Saverio ma giusto
Dopo il Covid e la guerra, i cinghiali sono la tempesta perfetta per l'opinionismo da talk-show
A breve avremo i virologi, da quelli che "la peste suina è solo un'influenza" fino al rassicurante "moriremo tutti". La scelta di abbatterli spaccherà la maggioranza. Diversi politici diranno che bisogna sedersi a un tavolo con i mammiferi. Animalismo peloso
Per contenere l’invasione dei cinghiali nella Capitale e il dilagare della peste suina, per ora è stata adottata una zona rossa con tanto di recinzione (chissà se anche loro hanno il divieto di branco e possono uscire solo se dotati di autocertificazione e mascherina Ffp2 indossata correttamente sul grugno, e comunque non dopo il coprifuoco fissato alle 18.00 pena sanzioni amministrative in umido o salmì), ma non basta: si va verso l’abbattimento dei cinghiali. Tutto questo mentre alcuni cittadini romani hanno fatto sapere di aver “adottato” alcuni esemplari – ad oggi si segnalano “Rocco” al Fleming e “Obelix” al Trieste-Parioli. La vicenda si candida così a essere dal punto di vista mediatico la “tempesta perfetta”, capace cioè di catalizzare il dibattimento e l’opinionismo esasperato di questi due anni in un unico, grande vortice: c’è dentro tutto, dal virus alla guerra, dalle armi alle restrizioni.
Possiamo sin da subito scongelare i virologi e ridare spazio e parola a tutti, da quelli che “la peste suina è solo un’influenza”, “le terapie intensive sono vuote, non c’è nemmeno un cinghiale”, a quelli che “in autunno la peste muterà e diventerà bubbonica” fino al rassicurante “moriremo tutti”. Cacciari e Freccero tuoneranno per la libertà dei cinghiali e contro il pensiero unico delle élite che li considera “selvatici”; mentre Enrico Montesano verrà avvistato a Balduina grufolare con una mamma cinghiale e i suoi cuccioli. La scelta di abbattere i cinghiali spaccherà la maggioranza (il governo si vedrà costretto a cessare di dare le armi all’Ucraina ché mitragliatrici e mortai ci serviranno a Roma) e creerà non pochi distinguo: Salvini si dirà contrario all’abbattimento dei cinghiali (anche se verrà immediatamente smentito da numerose foto sul web che lo ritraggono mangiare pappardelle al ragù di cinghiale, e un ristoratore maremmano da cui il leader della Lega andrà in visita si rifiuterà di cucinare per lui mostrando alle telecamere dei tg una maglietta indossata da Salvini tutta imbrattata di unto risalente a quando Salvini mangiava il cinghiale marinato nella vodka in compagnia di Savoini); sulla stessa linea il leader del M5s Giuseppe Conte, che dirà che bisogna sedersi a un tavolo con i cinghiali.

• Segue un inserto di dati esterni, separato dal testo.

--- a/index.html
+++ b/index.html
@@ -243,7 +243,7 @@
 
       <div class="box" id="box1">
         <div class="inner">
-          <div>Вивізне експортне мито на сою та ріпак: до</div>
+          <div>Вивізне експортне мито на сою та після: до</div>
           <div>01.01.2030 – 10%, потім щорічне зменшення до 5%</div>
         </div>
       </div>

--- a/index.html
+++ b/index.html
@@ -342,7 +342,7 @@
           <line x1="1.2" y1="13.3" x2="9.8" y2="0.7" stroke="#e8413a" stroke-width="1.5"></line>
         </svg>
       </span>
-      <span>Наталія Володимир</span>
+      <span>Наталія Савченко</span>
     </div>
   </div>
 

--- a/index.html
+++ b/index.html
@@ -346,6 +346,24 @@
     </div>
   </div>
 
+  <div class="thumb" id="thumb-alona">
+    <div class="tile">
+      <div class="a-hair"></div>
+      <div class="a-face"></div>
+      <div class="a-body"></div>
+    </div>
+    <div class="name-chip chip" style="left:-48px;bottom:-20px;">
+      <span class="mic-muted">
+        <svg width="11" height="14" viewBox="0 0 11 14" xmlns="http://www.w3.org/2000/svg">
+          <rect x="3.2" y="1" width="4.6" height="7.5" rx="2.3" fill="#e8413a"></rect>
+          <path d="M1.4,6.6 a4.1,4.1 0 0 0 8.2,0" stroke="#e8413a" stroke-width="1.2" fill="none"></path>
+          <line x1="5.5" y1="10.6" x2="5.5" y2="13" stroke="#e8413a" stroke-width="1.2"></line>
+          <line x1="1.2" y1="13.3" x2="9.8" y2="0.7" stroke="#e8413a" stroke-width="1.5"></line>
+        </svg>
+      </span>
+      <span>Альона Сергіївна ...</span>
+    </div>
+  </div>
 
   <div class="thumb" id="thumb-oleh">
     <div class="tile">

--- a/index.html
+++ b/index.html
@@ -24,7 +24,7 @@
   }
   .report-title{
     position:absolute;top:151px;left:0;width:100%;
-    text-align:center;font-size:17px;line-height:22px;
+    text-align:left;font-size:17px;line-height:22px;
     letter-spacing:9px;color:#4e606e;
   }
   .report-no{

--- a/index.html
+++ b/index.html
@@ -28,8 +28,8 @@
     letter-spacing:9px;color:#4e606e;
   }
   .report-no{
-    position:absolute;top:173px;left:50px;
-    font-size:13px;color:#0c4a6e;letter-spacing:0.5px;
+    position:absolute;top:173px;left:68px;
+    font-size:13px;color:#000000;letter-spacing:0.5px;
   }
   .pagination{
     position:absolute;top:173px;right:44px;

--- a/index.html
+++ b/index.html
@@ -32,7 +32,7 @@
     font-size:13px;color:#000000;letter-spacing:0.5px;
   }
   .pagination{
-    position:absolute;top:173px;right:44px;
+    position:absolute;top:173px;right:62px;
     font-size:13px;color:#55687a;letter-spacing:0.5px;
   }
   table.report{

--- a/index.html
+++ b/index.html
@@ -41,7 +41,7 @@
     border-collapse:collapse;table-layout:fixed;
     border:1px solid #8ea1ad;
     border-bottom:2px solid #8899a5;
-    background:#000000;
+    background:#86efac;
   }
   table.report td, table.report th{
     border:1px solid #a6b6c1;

Alessandro Orsini interverrà dicendo che l’invasione dei cinghiali a Roma è colpa della Nato e del suo allargamento nelle foreste, e che se i romani si arrendessero i cinghiali smetterebbero subito di frugare nei loro rifiuti. La filosofa Donatella Di Cesare invece farà notare che a Roma c’è CasaPound, l’Eur, insomma i cinghiali stanno denazificando Roma. Un animalismo peloso e di facciata tenderà a giustificare i cinghiali e animerà l’equidistanza di molte firme sui giornali e ospiti nei talk-show (“né con i cinghiali né con il Comune di Roma”), e persino la Federazione italiana della caccia si dirà contraria ad armare i cacciatori nella Capitale sostenendo che l’unica vera caccia è quella sugli Appennini, mentre il sindaco Gualtieri è un burattino degli americani. L’ad Rai, Carlo Fuortes, verrà convocato in Vigilanza dopo che Bianca Berlinguer avrà ospitato un cinghiale in trasmissione per giunta pagandolo 2 mila euro (verrà fatto notare che nemmeno alla cacciatora in un ristorante stellato costa così tanto), e poi dal Copasir che denuncerà le infiltrazioni di propaganda ungulata nella tv pubblica – tutto questo mentre su Rete4 e la7 dilagheranno gabbiani, ratti e cani randagi. Questo è quello che ci aspetta. Come evitarlo? Smettendo di parlarne.